Overcoming the Trade-Off between Optical Transmittance and Areal Capacitance of Transparent Supercapacitors for Practical Application.

It is substantially challenging for transition metal oxide nanoparticle (NP)-based electrodes for supercapacitors to achieve high transparency and large capacity simultaneously due to the inherent trade-off between optical transmittance (T) and areal capacitance (CA ). This study demonstrates how this trade-off limitation can be overcome by replacing some electrode NPs with transparent tin oxide (SnO2 ) NPs. Although SnO2 NPs are non-capacitive, they provide effective paths for charge transport, which simultaneously increase the CA and T550nm of the manganese oxide (Mn3 O4 ) NP electrode from 11.7 to 13.4 mF cm-2 and 82.1% to 87.4%, respectively, when 25 wt% of Mn3 O4 are replaced by SnO2 . The obtained CA values at a given T are higher than those of the transparent electrodes previously reported.

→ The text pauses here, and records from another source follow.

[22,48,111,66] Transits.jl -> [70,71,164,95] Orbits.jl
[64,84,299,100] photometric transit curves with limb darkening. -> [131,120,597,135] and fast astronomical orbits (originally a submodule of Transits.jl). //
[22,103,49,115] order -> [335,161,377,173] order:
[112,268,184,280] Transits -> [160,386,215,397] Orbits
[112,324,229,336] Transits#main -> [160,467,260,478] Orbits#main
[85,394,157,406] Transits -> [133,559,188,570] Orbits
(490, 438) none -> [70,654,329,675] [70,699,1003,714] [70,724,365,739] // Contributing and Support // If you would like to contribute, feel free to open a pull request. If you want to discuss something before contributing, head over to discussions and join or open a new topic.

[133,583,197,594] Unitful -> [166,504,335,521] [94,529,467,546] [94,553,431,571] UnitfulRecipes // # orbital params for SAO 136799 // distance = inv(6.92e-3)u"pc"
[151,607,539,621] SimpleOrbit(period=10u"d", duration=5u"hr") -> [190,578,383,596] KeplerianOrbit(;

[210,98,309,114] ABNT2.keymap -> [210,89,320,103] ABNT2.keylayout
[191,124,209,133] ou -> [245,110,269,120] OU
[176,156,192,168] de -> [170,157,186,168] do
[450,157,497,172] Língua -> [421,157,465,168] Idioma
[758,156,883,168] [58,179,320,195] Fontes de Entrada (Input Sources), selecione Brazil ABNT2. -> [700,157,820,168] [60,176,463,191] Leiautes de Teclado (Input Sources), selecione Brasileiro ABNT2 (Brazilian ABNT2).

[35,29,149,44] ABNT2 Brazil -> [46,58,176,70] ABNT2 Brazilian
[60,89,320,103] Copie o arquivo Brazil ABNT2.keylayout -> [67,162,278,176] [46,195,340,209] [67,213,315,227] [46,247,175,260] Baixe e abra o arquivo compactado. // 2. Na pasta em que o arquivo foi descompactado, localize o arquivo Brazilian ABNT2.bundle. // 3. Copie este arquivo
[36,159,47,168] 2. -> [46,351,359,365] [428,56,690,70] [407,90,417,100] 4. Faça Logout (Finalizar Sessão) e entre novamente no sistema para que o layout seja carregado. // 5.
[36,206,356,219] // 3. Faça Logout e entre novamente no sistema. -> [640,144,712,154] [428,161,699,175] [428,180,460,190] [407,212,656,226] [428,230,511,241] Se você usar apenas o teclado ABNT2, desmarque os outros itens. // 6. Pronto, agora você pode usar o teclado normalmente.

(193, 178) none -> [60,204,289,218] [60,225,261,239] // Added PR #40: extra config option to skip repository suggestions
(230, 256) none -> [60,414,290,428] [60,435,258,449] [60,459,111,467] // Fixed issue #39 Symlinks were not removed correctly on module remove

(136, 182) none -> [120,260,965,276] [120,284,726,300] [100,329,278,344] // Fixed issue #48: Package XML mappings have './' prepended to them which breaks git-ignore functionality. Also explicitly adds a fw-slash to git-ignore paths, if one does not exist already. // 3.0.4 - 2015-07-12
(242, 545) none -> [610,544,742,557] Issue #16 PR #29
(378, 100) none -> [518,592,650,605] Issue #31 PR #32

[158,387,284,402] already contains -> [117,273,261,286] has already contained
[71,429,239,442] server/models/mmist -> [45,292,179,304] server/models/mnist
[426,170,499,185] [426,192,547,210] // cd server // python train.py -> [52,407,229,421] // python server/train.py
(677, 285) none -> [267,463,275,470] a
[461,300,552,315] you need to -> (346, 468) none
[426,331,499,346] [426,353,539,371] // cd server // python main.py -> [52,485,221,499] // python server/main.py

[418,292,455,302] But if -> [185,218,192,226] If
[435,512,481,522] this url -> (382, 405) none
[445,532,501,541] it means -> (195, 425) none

An energy storage window fabricated using the mixed-NP electrodes exhibits the highest energy density among transparent supercapacitors previously reported. The improved energy density enables the window to operate various electronic devices for a considerable amount of time, demonstrating its applicability in constructing a reliable and space-efficient building-integrated power supply system.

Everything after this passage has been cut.